### The task
Since pictures are not wanted in the copy, output only the rest of each record exactly.

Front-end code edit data
[Start of section]

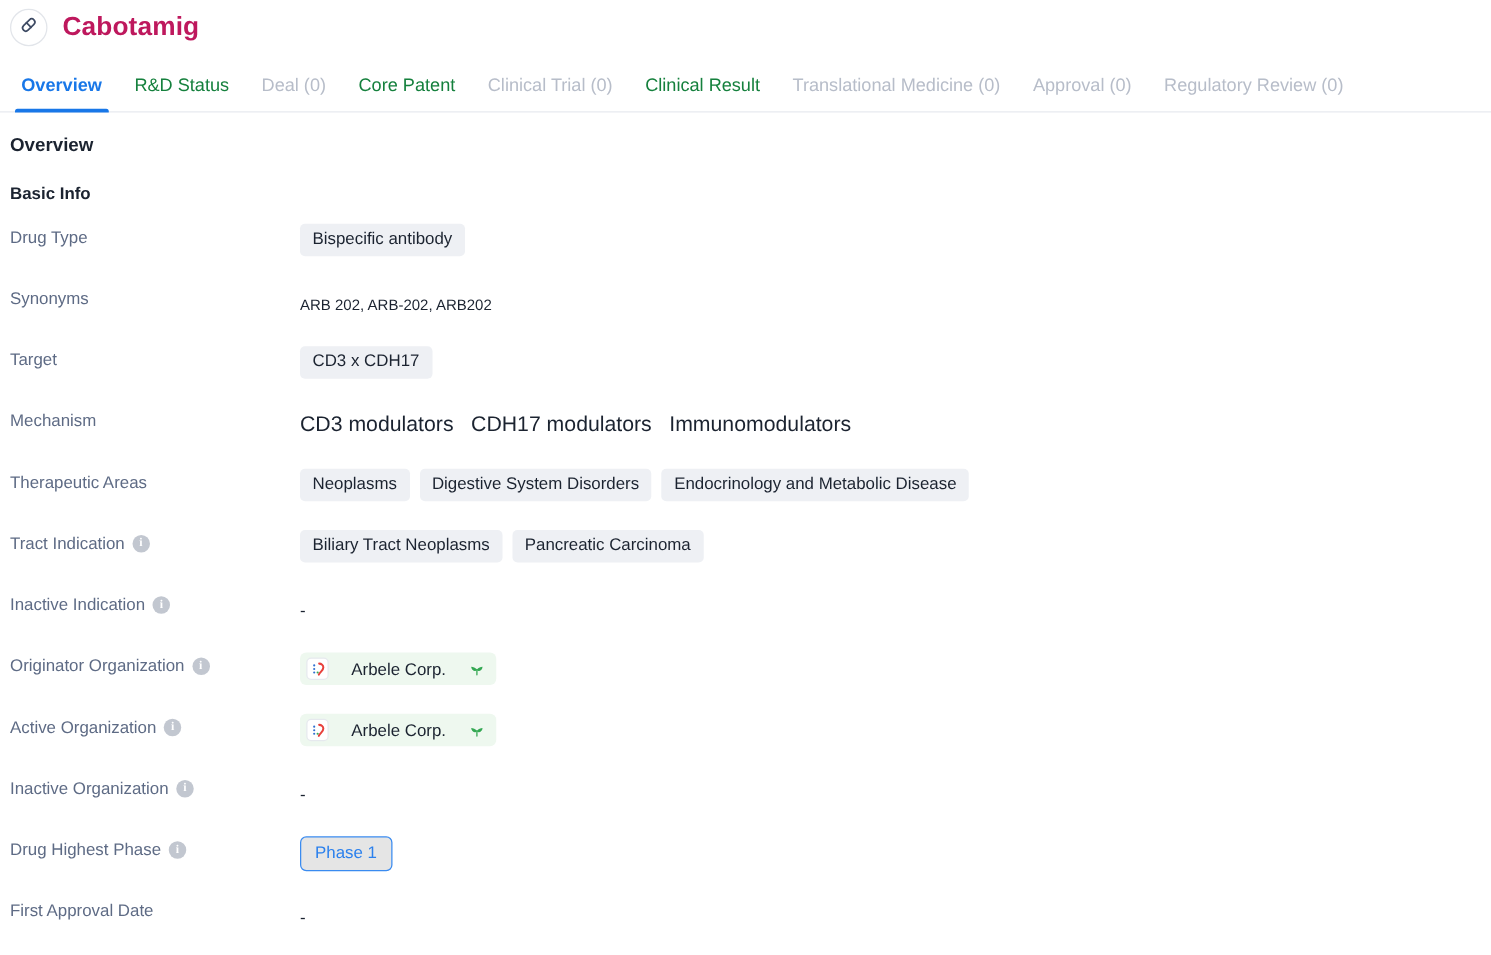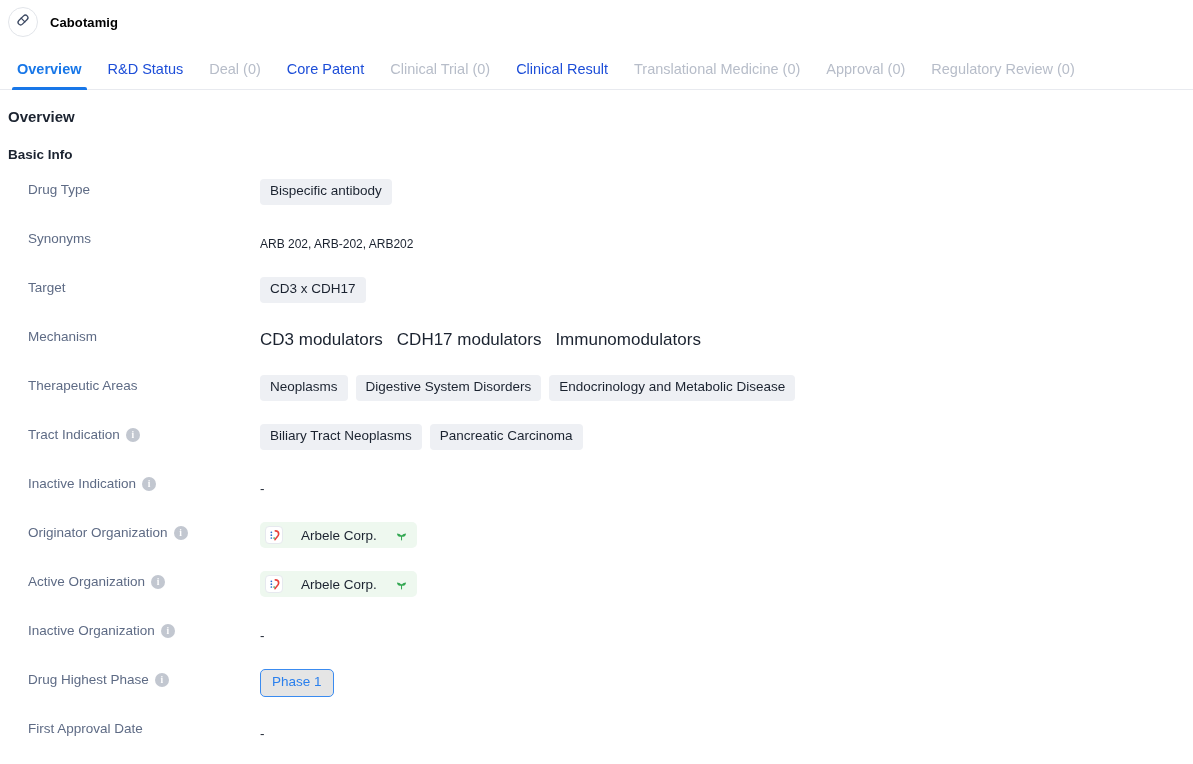"Cabotamig" .drug-title { color: #000000 -> #be185d; font-size: 13px -> 21px }
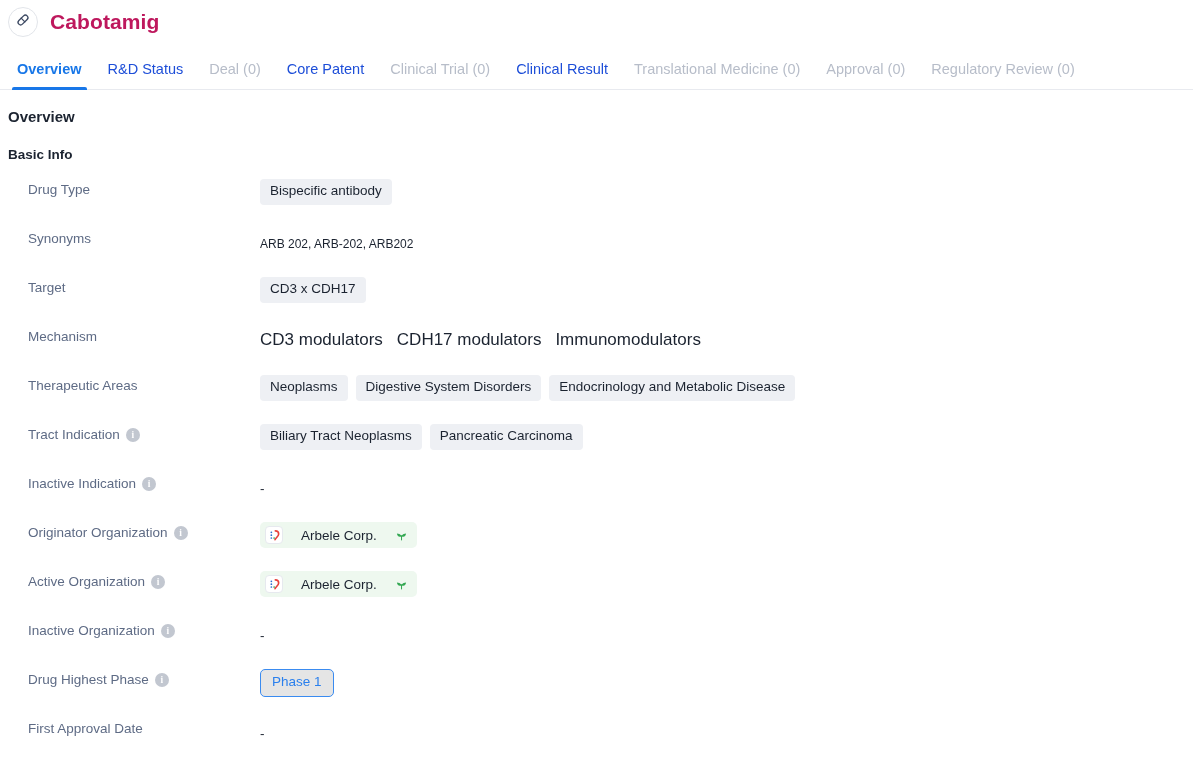"R&D Status" .tab { color: #1d4ed8 -> #15803d }
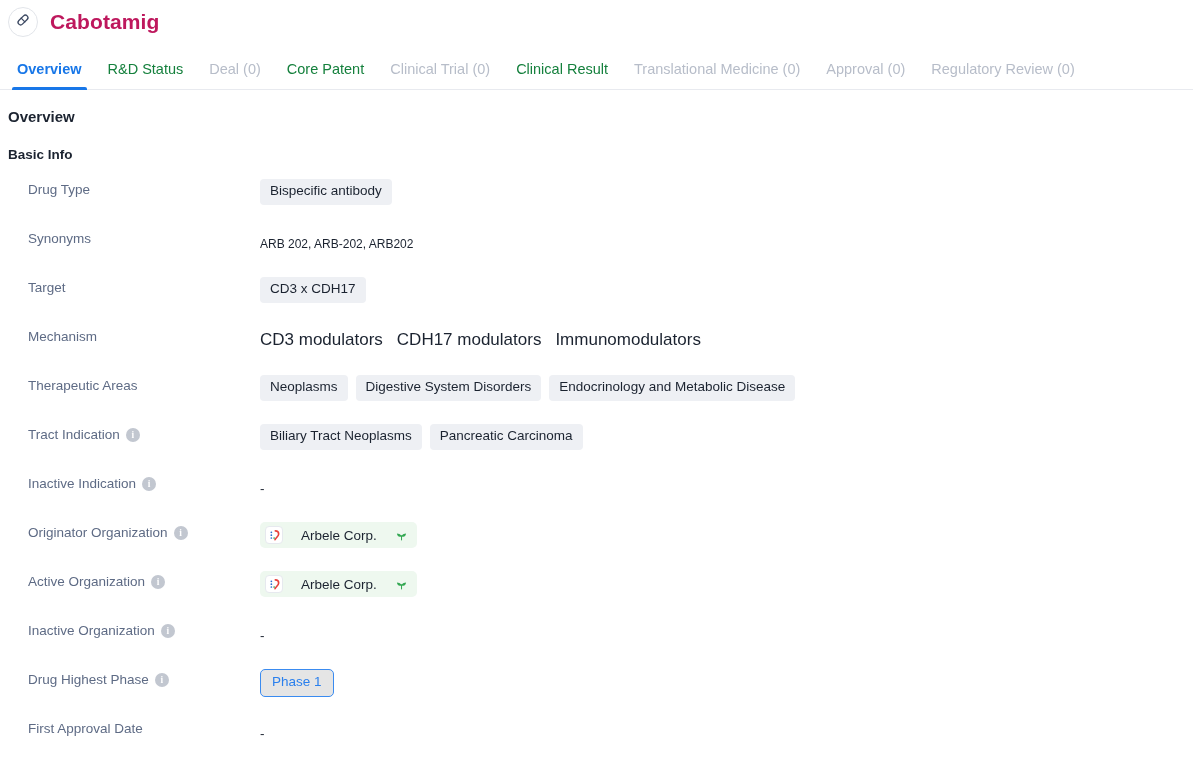"Drug Type" .row-label { margin-left: 20px -> none }
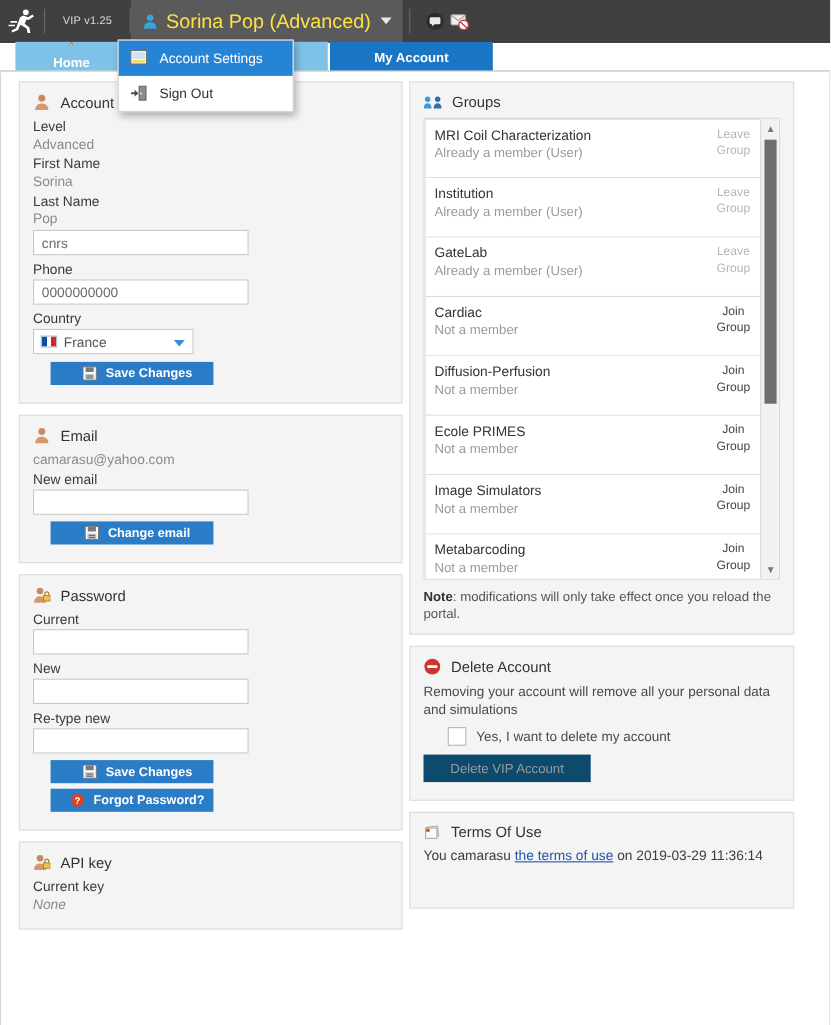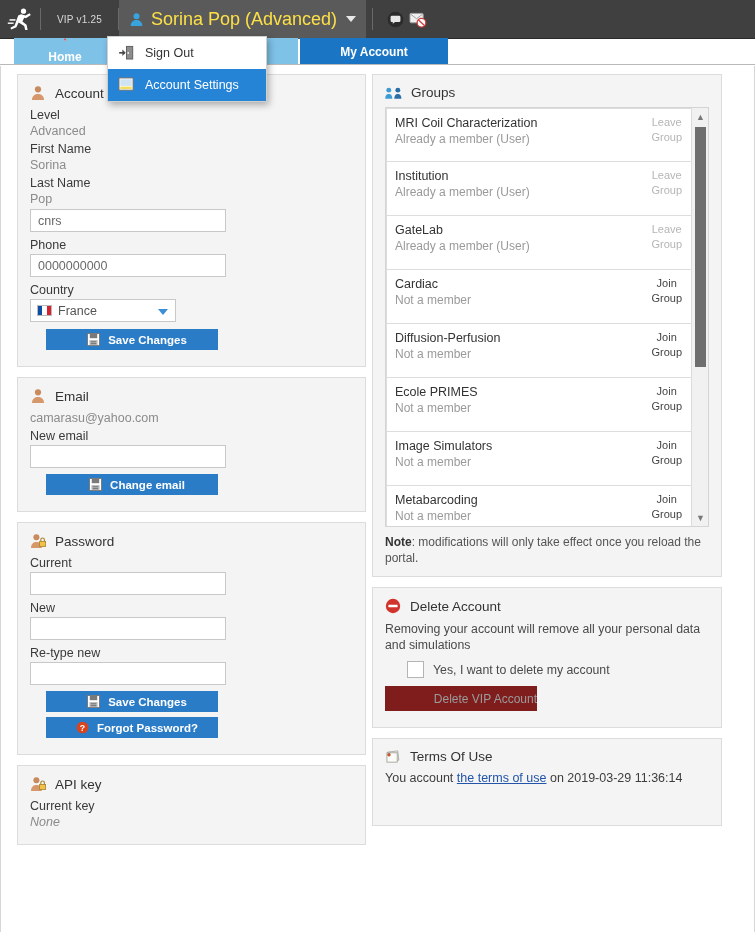"Sign Out" div.dd-item { order: before "Account Settings" -> after "Account Settings" }
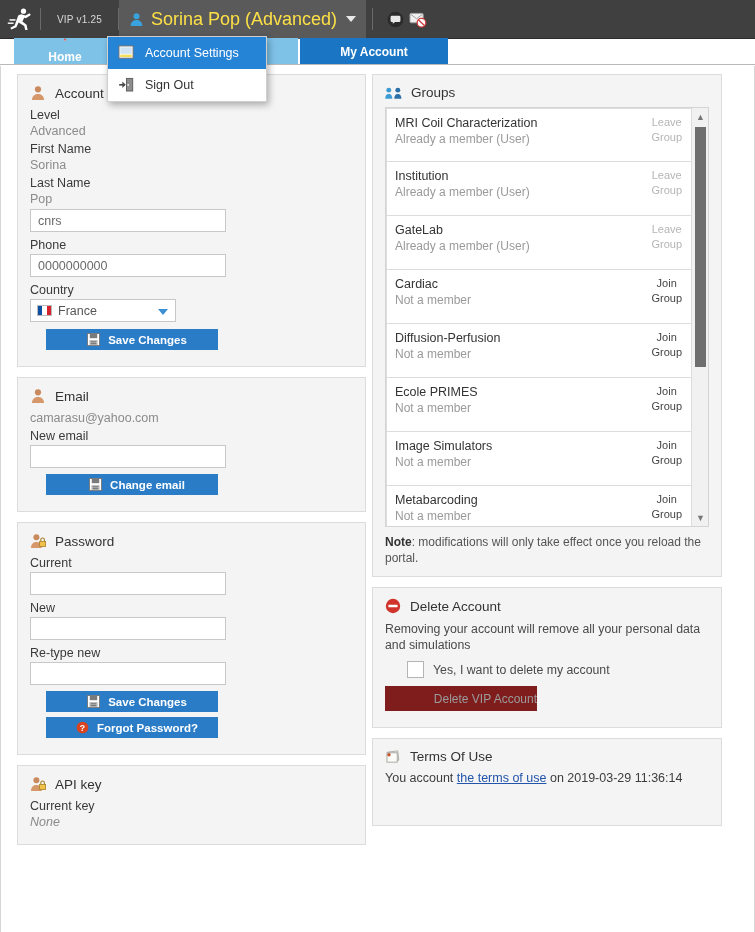"Save Changes" .btn-blue { width: 172px -> 148px }
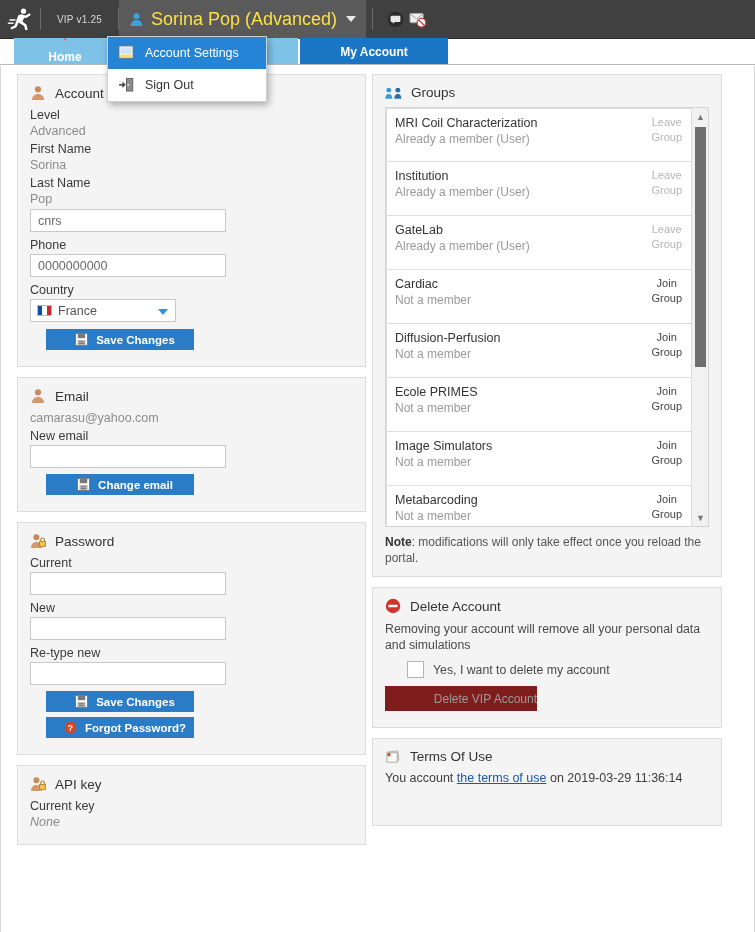"Delete VIP Account" .btn-disabled { background: #7f1d1d -> #0c4a6e; justify-content: flex-end -> center }
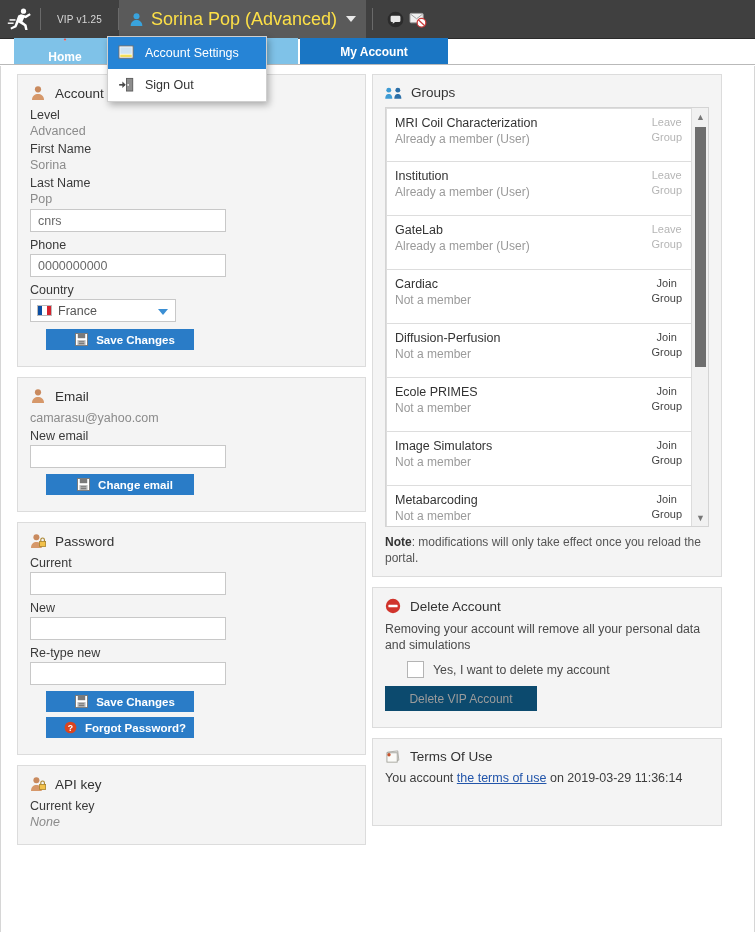"You account" span { text: account -> camarasu }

[End of section]

### Finished task
"Cabotamig" .drug-title { color: #000000 -> #be185d; font-size: 13px -> 21px }
"R&D Status" .tab { color: #1d4ed8 -> #15803d }
"Drug Type" .row-label { margin-left: 20px -> none }
"Sign Out" div.dd-item { order: before "Account Settings" -> after "Account Settings" }
"Save Changes" .btn-blue { width: 172px -> 148px }
"Delete VIP Account" .btn-disabled { background: #7f1d1d -> #0c4a6e; justify-content: flex-end -> center }
"You account" span { text: account -> camarasu }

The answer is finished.